Sa force réside dans l'anticipation du rôle structurant d'Internet et des réseaux dans la transformation sociale, économique et politique. Mais il n'est ni le seul, ni incontesté, et sa pensée présente des limites importantes. Commençons par rappeler Michel Foucault qui , dans les années 1970, reste, quoiqu'on en dise, un incontournable ( les mécanismes disciplinaires) : il a théorisé le pouvoir comme un réseau diffus ("micro-pouvoirs"), bien avant Internet. Ses concepts de surveillance, disciplinarisation et gouvernementalité fondent l'analyse critique des algorithmes. Evgeny Morozov, dès 2010, va nous montrer que la technologie n'a pas de valeur politique intrinsèque mais ne fait, au fond qu'amplifier ce qui existe, et que, quoi qu'on ait pu dire, Internet n’a pas libéré le monde mais a offert aux multiples tyrans de notre petit monde des outils de domination inédits..

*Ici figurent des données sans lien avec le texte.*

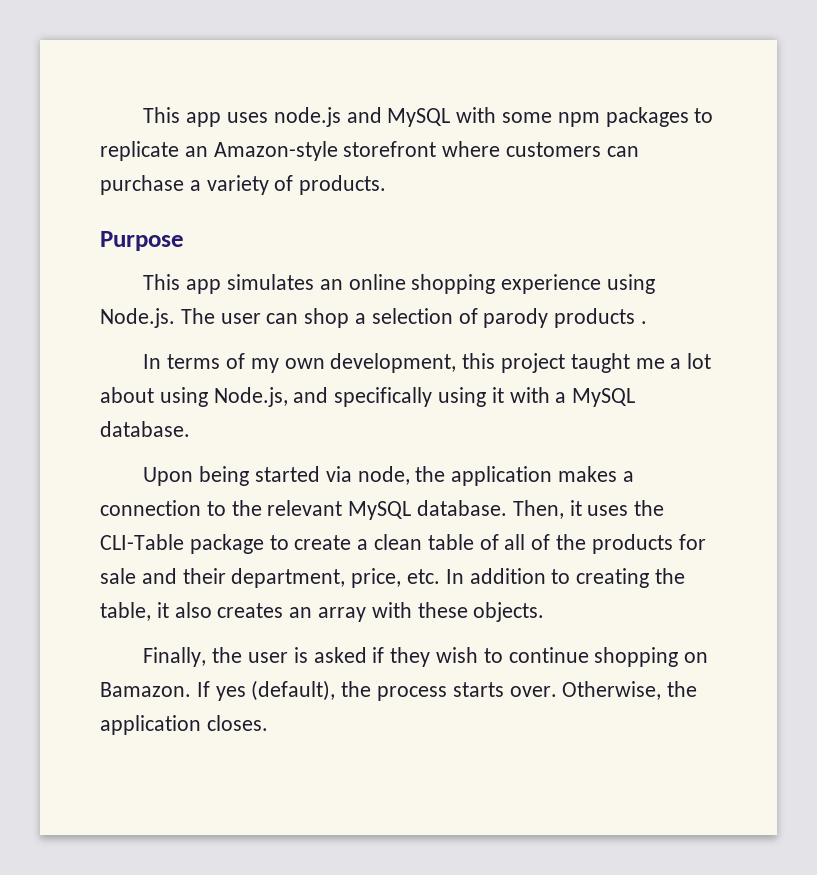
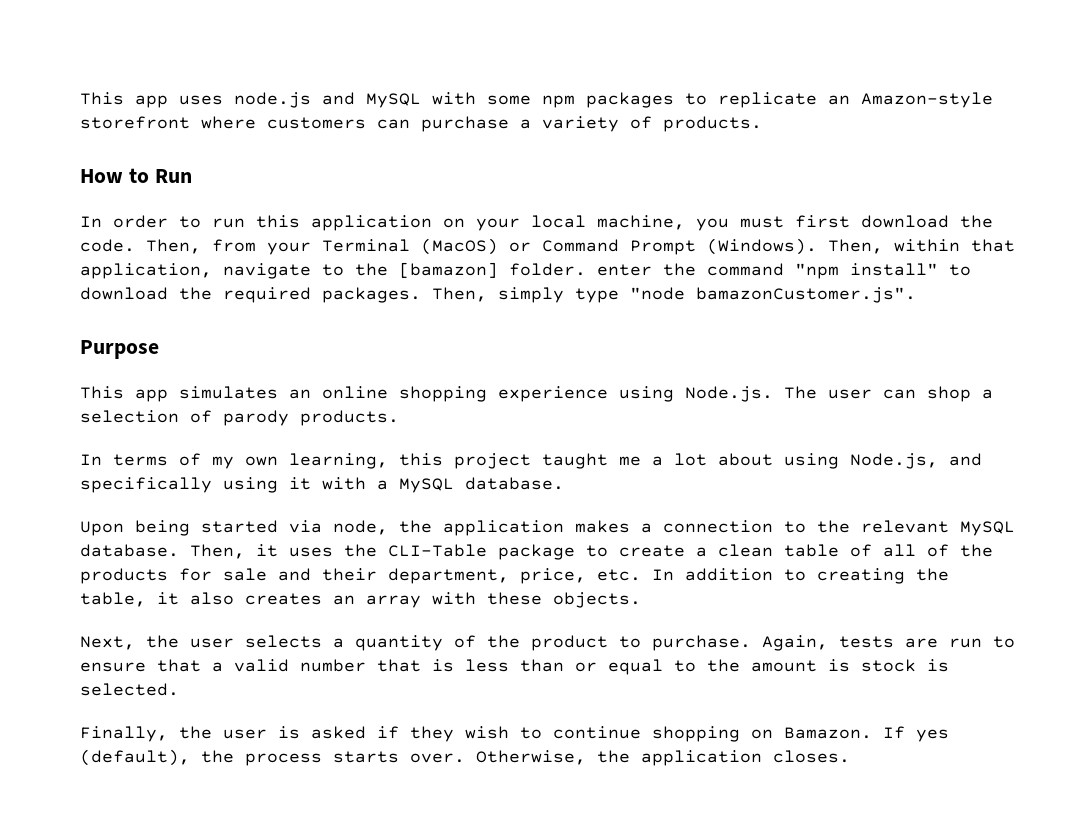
+ How to Run
+ In order to run this application on your local machine, you must first download the code. Then, from your Terminal (MacOS) or Command Prompt (Windows). Then, within that application, navigate to the [bamazon] folder. enter the command "npm install" to download the required packages. Then, simply type "node bamazonCustomer.js".
- This app simulates an online shopping experience using Node.js. The user can shop a selection of parody products .
+ This app simulates an online shopping experience using Node.js. The user can shop a selection of parody products.
- In terms of my own development, this project taught me a lot about using Node.js, and specifically using it with a MySQL database.
+ In terms of my own learning, this project taught me a lot about using Node.js, and specifically using it with a MySQL database.
+ Next, the user selects a quantity of the product to purchase. Again, tests are run to ensure that a valid number that is less than or equal to the amount is stock is selected.

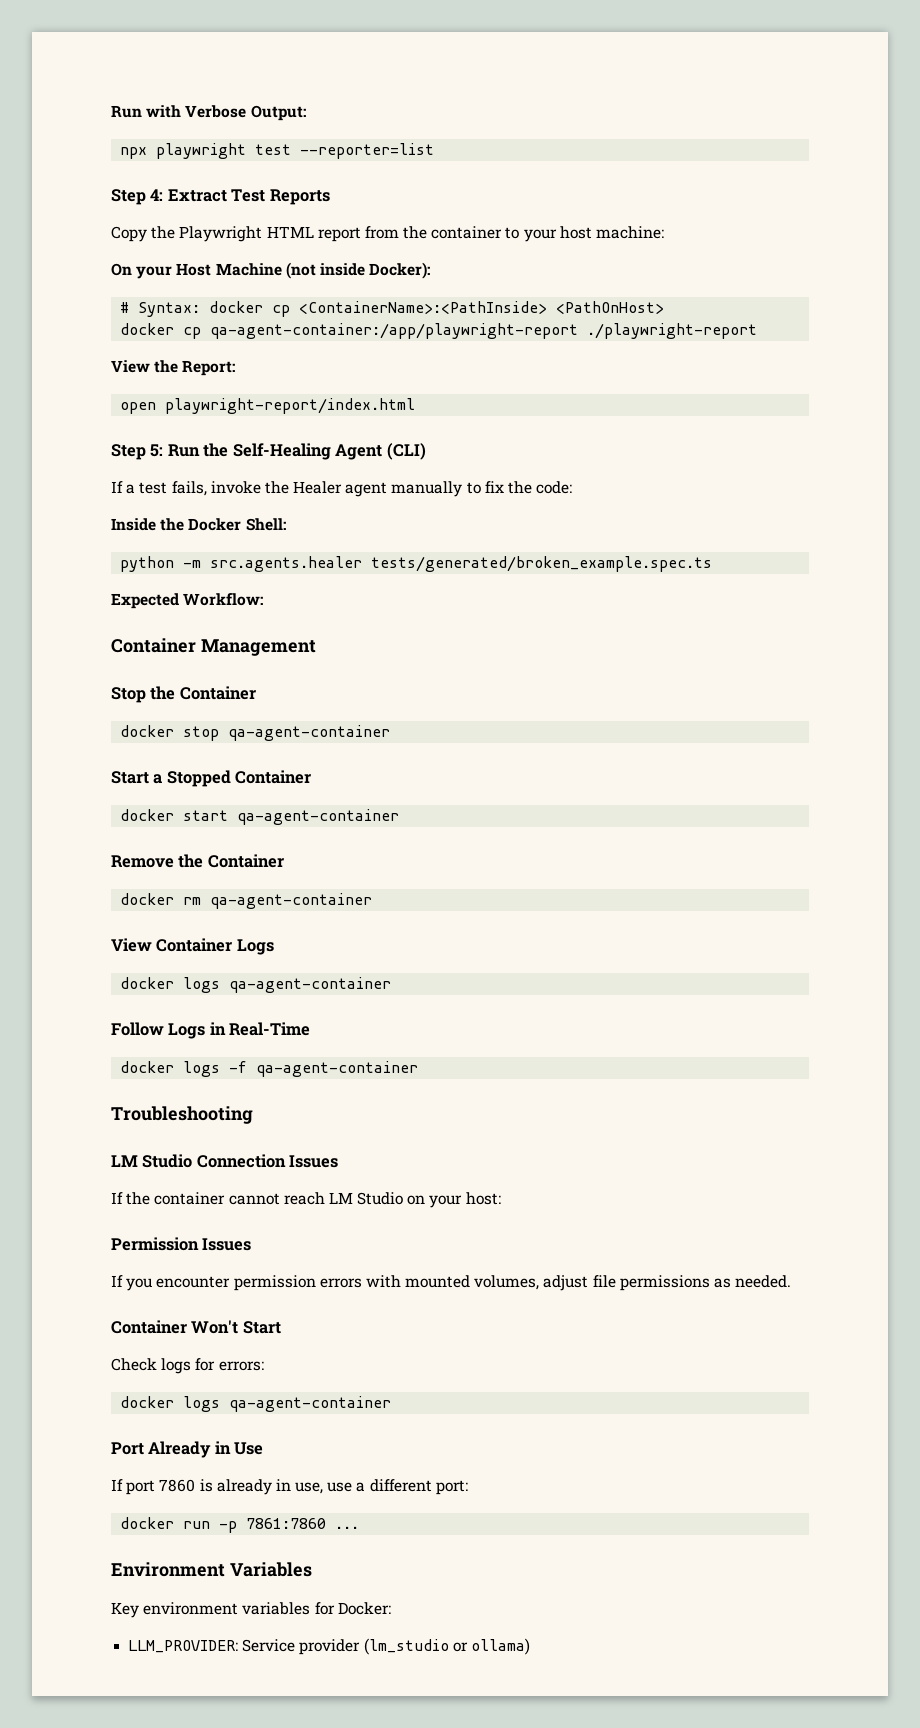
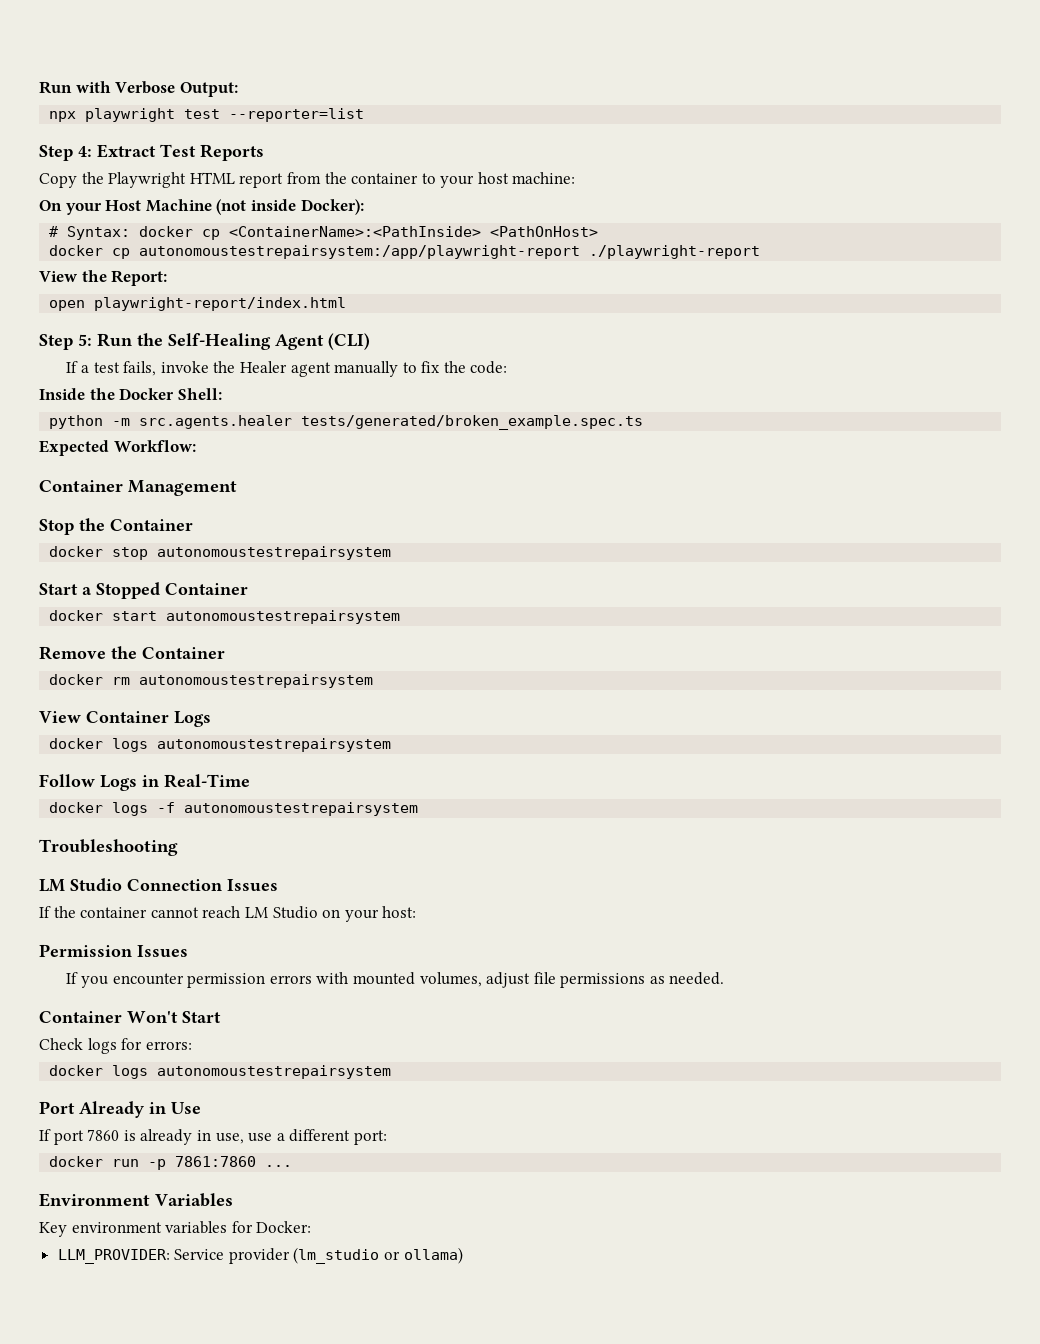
- docker cp qa-agent-container:/app/playwright-report ./playwright-report
+ docker cp autonomoustestrepairsystem:/app/playwright-report ./playwright-report
- docker stop qa-agent-container
+ docker stop autonomoustestrepairsystem
- docker start qa-agent-container
+ docker start autonomoustestrepairsystem
- docker rm qa-agent-container
+ docker rm autonomoustestrepairsystem
  View Container Logs
- docker logs qa-agent-container
+ docker logs autonomoustestrepairsystem
- docker logs -f qa-agent-container
+ docker logs -f autonomoustestrepairsystem
  Check logs for errors:
- docker logs qa-agent-container
+ docker logs autonomoustestrepairsystem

Penseur "Global", transnational (il a travaillé dans 7 pays, écrit en 4 langues (espagnol, français, anglais, catalan), interdisciplinaire (il croise sociologie, économie, urbanisme, sciences politiques et digitales) et assez prophétique (il anticipera la crise des démocraties), Castells est né en 1942 à Hellín (Espagne), sous le franquisme, a fuit l'Espagne à 20 ans pour ses activités antifranquiste et s'est installé à Paris. Arrivé en France à 20 ans comme réfugié politique (1962), devenu Docteur en sociologie (Paris-Sorbonne, 1967), professeur à l'EHESS (Paris), il quitte le pays pour les États-Unis en 1979 (UC Berkeley , USC Annenberg, Los Angeles), il restera proche des mouvements sociaux (altermondialistes, indignés espagnols).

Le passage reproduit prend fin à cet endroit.